Dr. Atlas at one point influenced the administration’s efforts to install new Centers for Disease Control and Prevention guidance that said it was not necessary to test people without symptoms of Covid-19 even if they had been exposed to the virus, upsetting Dr. Birx and Dr. Robert R. Redfield, the C.D.C. director.

The administration’s efforts to fund federal and state testing have long been fraught. In July, as administration officials and top Senate Republicans clashed over the contours of their initial $1 trillion proposal, the White House initially balked at providing billions of dollars to fund coronavirus testing and help federal health agencies.

Since the early days of the pandemic, Mr. Romer has argued for a wide-scale testing program, costing as much as $100 billion. He had hoped to persuade Dr. Atlas that if officials could quickly identify and isolate people carrying the virus, they would slow its spread and allow normal economic activity to resume more quickly.

In his email, sent to Dr. Atlas’s personal account, Mr. Romer proposed additional testing and isolation efforts that could allow far more Americans to return to work and shopping, generating economic activity that would be 10 or 100 times larger than the cost of the testing program itself.

In an interview, he said he also “went out on a limb” to propose a version of an expanded testing plan that might appeal to Mr. Trump, who said this year that he had instructed federal officials to slow the rate of testing because “by having more tests, we have more cases.”

Mr. Romer wrote that an increase in positive test results could be “interpreted as a sign of a policy failure.” He said the administration could instead consider a plan to send Americans tests they could administer themselves at home, then allow people to voluntarily self-isolate if they tested positive, which would not officially generate new “confirmed” cases.

Dr. Atlas replied that the push for such testing was the result of “a fundamental error of the public health people perpetrated on the world.”

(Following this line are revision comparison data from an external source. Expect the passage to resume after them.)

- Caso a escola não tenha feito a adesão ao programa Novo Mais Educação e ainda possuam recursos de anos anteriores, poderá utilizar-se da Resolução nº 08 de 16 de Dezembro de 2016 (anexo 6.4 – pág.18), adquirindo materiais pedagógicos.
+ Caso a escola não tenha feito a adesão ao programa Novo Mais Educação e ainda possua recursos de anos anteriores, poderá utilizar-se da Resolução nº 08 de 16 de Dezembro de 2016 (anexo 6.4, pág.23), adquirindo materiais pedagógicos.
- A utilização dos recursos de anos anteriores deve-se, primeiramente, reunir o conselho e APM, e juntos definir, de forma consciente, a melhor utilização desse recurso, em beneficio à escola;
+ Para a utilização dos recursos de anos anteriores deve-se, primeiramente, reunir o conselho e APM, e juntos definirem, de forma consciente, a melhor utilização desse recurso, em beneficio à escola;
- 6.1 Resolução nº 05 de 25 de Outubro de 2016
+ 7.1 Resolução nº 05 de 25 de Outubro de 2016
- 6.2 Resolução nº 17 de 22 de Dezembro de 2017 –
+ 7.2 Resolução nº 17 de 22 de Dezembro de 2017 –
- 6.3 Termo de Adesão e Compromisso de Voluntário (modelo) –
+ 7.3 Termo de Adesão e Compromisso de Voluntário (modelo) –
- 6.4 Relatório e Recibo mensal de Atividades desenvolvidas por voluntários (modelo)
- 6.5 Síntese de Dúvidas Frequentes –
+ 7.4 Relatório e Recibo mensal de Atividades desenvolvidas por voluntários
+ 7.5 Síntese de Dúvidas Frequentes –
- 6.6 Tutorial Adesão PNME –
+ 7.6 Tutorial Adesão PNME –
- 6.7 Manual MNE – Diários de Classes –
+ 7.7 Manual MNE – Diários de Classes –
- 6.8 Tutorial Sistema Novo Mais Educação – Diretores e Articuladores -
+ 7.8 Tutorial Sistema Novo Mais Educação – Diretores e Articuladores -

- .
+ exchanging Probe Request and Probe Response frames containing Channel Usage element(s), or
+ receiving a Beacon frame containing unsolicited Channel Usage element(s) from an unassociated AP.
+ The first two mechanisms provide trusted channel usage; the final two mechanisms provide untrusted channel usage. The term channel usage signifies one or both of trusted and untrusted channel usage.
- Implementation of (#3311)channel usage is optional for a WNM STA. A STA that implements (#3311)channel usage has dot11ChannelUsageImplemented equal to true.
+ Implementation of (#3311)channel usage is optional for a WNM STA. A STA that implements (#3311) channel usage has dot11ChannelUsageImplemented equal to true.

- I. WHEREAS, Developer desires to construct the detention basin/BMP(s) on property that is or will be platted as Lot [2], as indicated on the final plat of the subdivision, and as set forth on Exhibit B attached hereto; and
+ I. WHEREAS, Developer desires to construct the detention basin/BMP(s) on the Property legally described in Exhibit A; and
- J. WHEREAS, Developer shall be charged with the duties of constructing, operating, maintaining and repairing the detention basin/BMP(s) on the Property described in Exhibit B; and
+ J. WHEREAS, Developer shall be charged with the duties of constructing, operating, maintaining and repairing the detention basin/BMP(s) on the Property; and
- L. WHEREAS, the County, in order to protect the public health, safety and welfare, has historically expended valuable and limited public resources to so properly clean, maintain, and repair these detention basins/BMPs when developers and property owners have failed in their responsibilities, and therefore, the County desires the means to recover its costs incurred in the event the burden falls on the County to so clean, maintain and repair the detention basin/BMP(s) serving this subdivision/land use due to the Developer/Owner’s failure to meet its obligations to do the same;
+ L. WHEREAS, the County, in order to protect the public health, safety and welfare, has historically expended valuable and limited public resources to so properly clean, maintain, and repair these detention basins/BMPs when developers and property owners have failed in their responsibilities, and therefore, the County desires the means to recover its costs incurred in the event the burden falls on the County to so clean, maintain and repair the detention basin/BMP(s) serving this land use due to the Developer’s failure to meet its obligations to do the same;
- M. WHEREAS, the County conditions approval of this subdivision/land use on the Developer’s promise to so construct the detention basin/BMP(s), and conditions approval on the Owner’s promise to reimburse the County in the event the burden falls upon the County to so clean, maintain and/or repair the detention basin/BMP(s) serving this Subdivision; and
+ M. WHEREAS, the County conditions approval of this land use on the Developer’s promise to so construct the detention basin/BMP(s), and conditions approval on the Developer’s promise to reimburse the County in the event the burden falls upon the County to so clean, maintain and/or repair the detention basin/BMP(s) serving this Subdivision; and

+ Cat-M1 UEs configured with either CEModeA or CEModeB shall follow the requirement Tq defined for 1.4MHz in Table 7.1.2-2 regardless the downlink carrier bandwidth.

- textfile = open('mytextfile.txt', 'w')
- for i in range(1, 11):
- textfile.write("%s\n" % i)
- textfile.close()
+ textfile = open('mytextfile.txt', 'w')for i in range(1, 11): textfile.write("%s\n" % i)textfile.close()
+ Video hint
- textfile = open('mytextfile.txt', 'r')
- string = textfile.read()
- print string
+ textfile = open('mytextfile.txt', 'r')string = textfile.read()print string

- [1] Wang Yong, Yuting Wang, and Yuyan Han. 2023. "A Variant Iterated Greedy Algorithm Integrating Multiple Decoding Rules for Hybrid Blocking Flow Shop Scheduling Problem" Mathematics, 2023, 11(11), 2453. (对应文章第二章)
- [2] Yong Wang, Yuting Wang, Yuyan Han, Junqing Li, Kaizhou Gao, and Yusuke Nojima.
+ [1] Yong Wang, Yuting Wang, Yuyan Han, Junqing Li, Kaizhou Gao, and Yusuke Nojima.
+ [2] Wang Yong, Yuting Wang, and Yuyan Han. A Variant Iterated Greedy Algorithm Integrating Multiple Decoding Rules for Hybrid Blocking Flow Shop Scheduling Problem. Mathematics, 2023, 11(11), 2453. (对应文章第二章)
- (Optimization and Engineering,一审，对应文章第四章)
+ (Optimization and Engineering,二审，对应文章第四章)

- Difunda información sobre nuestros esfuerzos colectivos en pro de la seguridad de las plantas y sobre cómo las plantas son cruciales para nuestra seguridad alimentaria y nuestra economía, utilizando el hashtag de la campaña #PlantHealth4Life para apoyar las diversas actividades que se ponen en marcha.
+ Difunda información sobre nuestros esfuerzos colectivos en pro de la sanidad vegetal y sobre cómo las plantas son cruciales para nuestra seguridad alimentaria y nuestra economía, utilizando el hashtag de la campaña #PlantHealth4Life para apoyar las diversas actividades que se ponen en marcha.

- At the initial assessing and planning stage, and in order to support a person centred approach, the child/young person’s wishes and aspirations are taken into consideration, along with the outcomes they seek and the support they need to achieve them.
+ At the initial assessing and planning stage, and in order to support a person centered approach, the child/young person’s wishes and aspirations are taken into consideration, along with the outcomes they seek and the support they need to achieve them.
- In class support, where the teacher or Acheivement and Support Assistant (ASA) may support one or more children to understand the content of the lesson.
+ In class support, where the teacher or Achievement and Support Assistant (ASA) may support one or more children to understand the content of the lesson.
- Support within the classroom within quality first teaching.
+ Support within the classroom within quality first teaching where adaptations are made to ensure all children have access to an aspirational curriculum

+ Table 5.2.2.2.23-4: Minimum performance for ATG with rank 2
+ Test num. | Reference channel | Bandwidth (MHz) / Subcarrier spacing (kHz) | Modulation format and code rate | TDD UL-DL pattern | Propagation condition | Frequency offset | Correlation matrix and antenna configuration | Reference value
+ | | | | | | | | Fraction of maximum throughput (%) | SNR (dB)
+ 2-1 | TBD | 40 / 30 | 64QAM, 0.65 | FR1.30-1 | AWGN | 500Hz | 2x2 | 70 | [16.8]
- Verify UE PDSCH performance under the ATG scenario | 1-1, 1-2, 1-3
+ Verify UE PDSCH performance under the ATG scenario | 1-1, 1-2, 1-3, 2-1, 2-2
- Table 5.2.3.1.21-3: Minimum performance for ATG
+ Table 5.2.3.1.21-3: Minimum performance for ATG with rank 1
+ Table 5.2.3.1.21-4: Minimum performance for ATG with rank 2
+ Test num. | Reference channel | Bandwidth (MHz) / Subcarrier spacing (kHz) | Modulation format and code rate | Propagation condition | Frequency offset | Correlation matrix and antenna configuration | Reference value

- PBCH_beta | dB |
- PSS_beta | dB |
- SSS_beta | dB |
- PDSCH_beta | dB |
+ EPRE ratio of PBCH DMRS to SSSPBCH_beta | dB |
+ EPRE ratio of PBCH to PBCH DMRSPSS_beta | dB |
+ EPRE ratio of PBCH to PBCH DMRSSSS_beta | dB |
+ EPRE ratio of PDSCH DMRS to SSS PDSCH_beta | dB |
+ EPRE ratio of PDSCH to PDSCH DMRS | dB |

Mr. Romer said he was taken aback by the answer: “Atlas just responded in a way that just honestly made it seem like he was in over his head,” he said.

Yeah, no kidding. But when you have a narcissistic moron running the country it’s inevitable that he will surround himself with quacks, cranks and fools. So here we are.

And note that this isn’t just Trump and his accomplices. Republican governors are on board with this mass death strategy. What do they think is going to happen? The virus will magically go away? Vaccines will come to rescue and everyone will forget about the preventable deaths?

I guess it’s possible that everything will turn out just fine. But I think they vastly overestimate the economic health of a country that isolates at least a third of the population. Good luck with that big economic resurgence if all those people, yours truly included, don’t spend money because the government is pushing for the virus to spread like wildfire.